66 – Ottobre ‘90

ottobre , 1990

In una situazione molto sgradevole siamo stati costretti ad assistere alla proiezione del film La stazione di e con Sergio Rubini. La sala del Capranichetta in via di ristrutturazione ha ora le dimensioni di uno strettissimo e lungo ridotto; sorta di budello dalla pessima acustica, in cui pur pochi spettatori risultano ammassati in modo inverosimile. Anche lo schermo ha dimensioni poco più che televisive. Diciamo questo perché il lettore possa fare la tara considerando che il nostro giudizio può essere stato influenzato dalla nostra irritazione. Comunque sosteniamo senza mezzi termini che si tratta di un film irrimediabilmente brutto; trasudante caramelloso sentimentalismo. Il copione è banale, la sceneggiatura è fatta di battute iper-scontate, che però fingono di essere altamente poetiche nella loro disarmante ovvietà. Noi crediamo di non amare i film «kolossal», con piramidi, Napoleoni, Regine di Saba, eccetera, e sappiamo che un bel film può essere fatto di inquadrature semplici che rappresentano il quotidiano, quasi sorprendendolo nelle sue più dimesse, ma per questo poetiche, situazioni. Nel film di Rubini c’è poca poesia: un capostazione sciroccato, un’irritante bellona fuggita da una festa di ricchi, un fidanzato violento e citrullo. Su tutto ciò piove. Nella stazioncine di provincia passano alcuni treni ed uno involerà la bellona, dopo un bacio d’addio al capostazione.

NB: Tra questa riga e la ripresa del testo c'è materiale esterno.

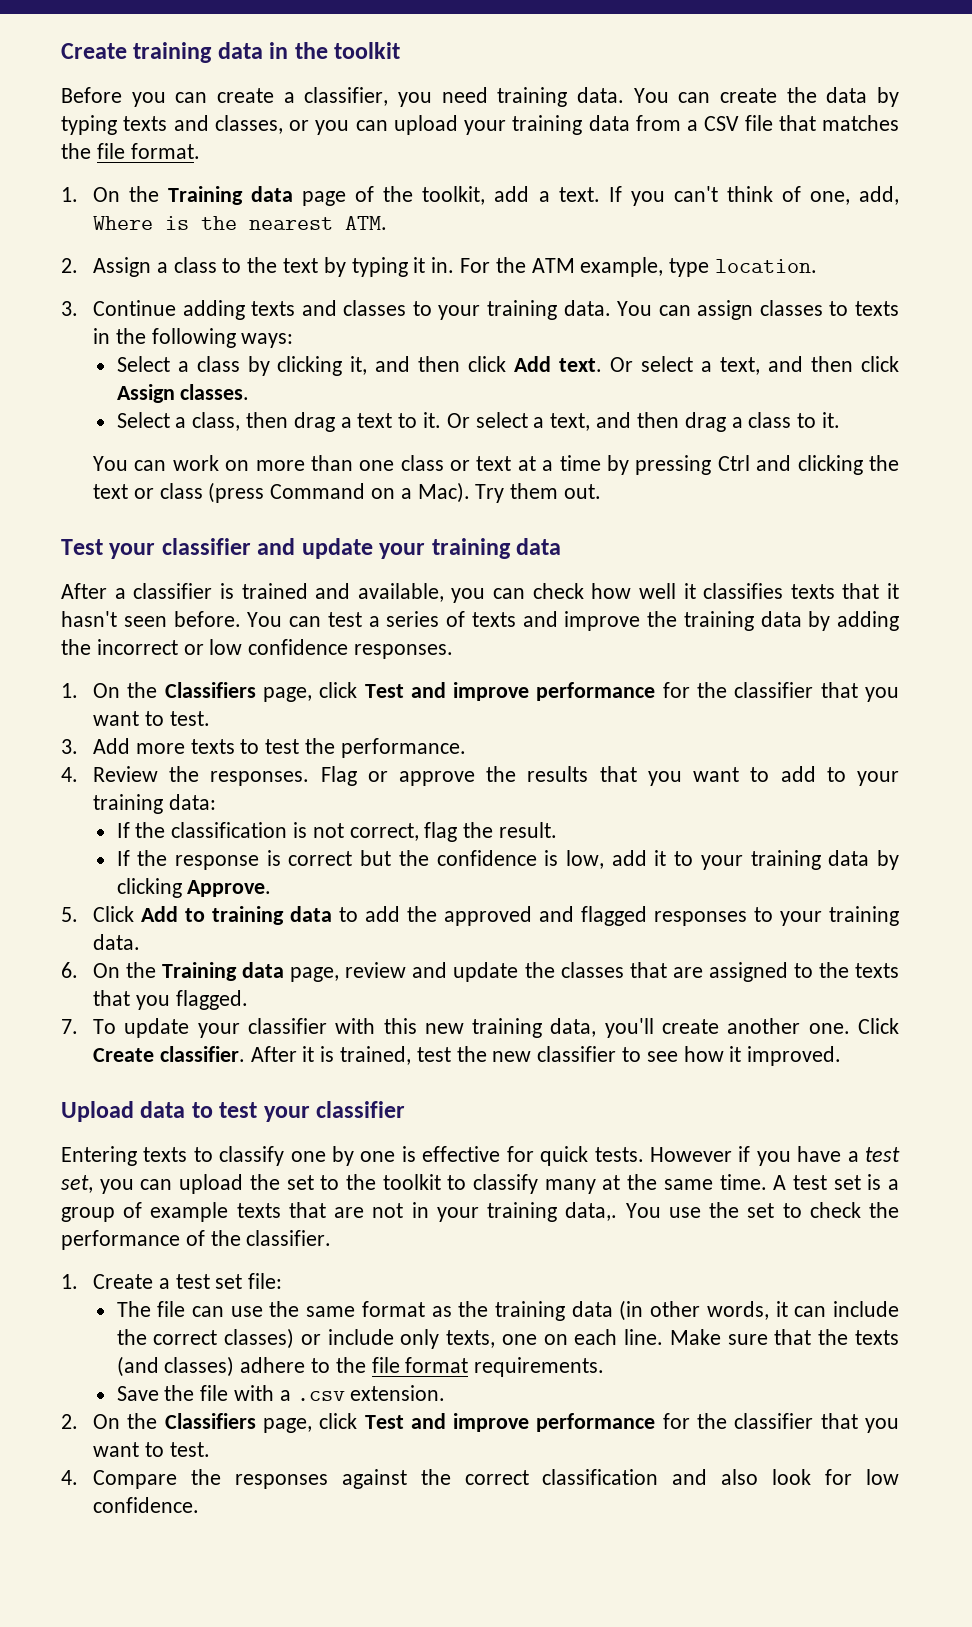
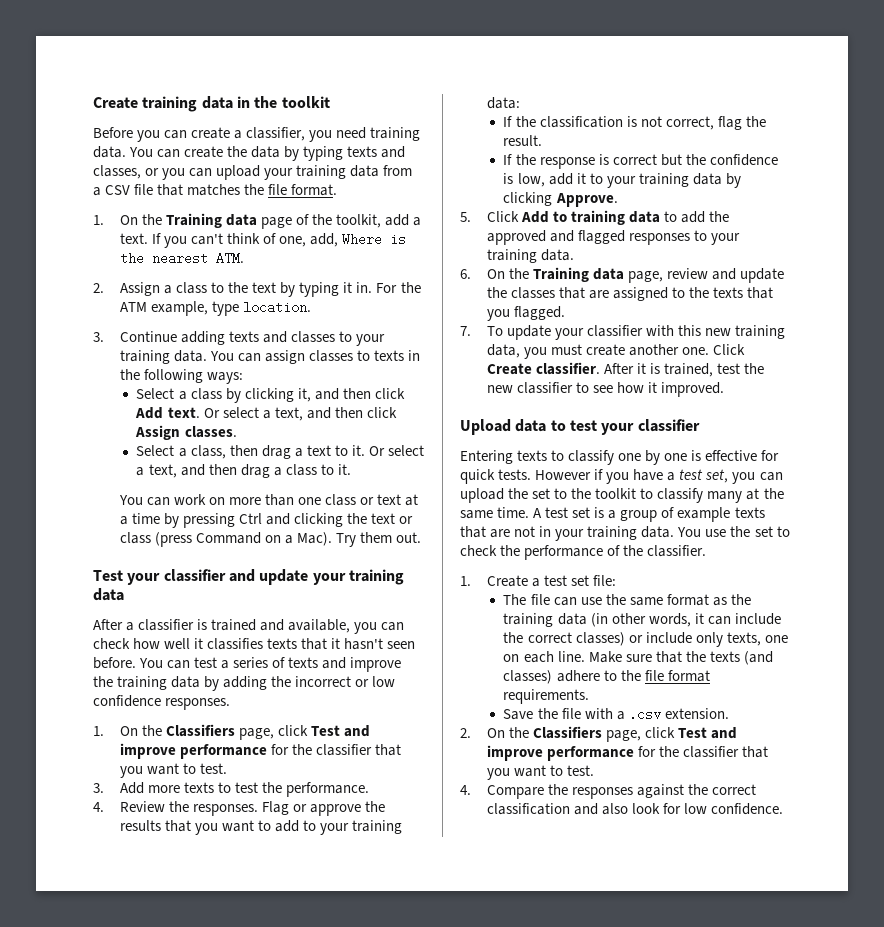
[604,1018,654,1038] you'll -> [524,344,583,359] you must
[565,1202,618,1221] data,. -> [641,526,675,538] data.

Ci hanno lasciati stupefatti le musiche di Antonio di Pofi che ci sono risuonate assolutamente scollegate dal resto. La loro fattura è sapiente e raffinata: ondeggianti come sono tra Debussy, Léhar e Strawinsky, sembrerebbero scritte per un’altra storia.
Di recitazione nel film non ce n’è: ciascuno fa se stesso; per primo Sergio Rubini, la cui maschera di tenerissimo ebete persiste attraversando tutti i ruoli e risultando di volta in volta più o meno adatta; qui sarebbe adatta se egli stesso in qualità di regista avesse dato al personaggio qualche occasione, che invece va puntualmente perduta anche quando il crescendo da westerndrammatico ne offrirebbe l’opportunità. Rubini regista ha scelto un compromesso tra realismo e minimalismo, limitandosi a qualche citazione che però rinuncia subito a sviluppare, disperdendola tra locomotive e fuochi divoranti. Margherita Buy ed Ennio Fantastichini permettono alla cinepresa di riposarsi dall’obbligo di poeticità ad ogni costo e allo spettatore di esimersi per un attimo dal dovere di bontà. L’effetto notte e la pioggia esauriscono quasi tutto il potenziale narrativo della fotografia.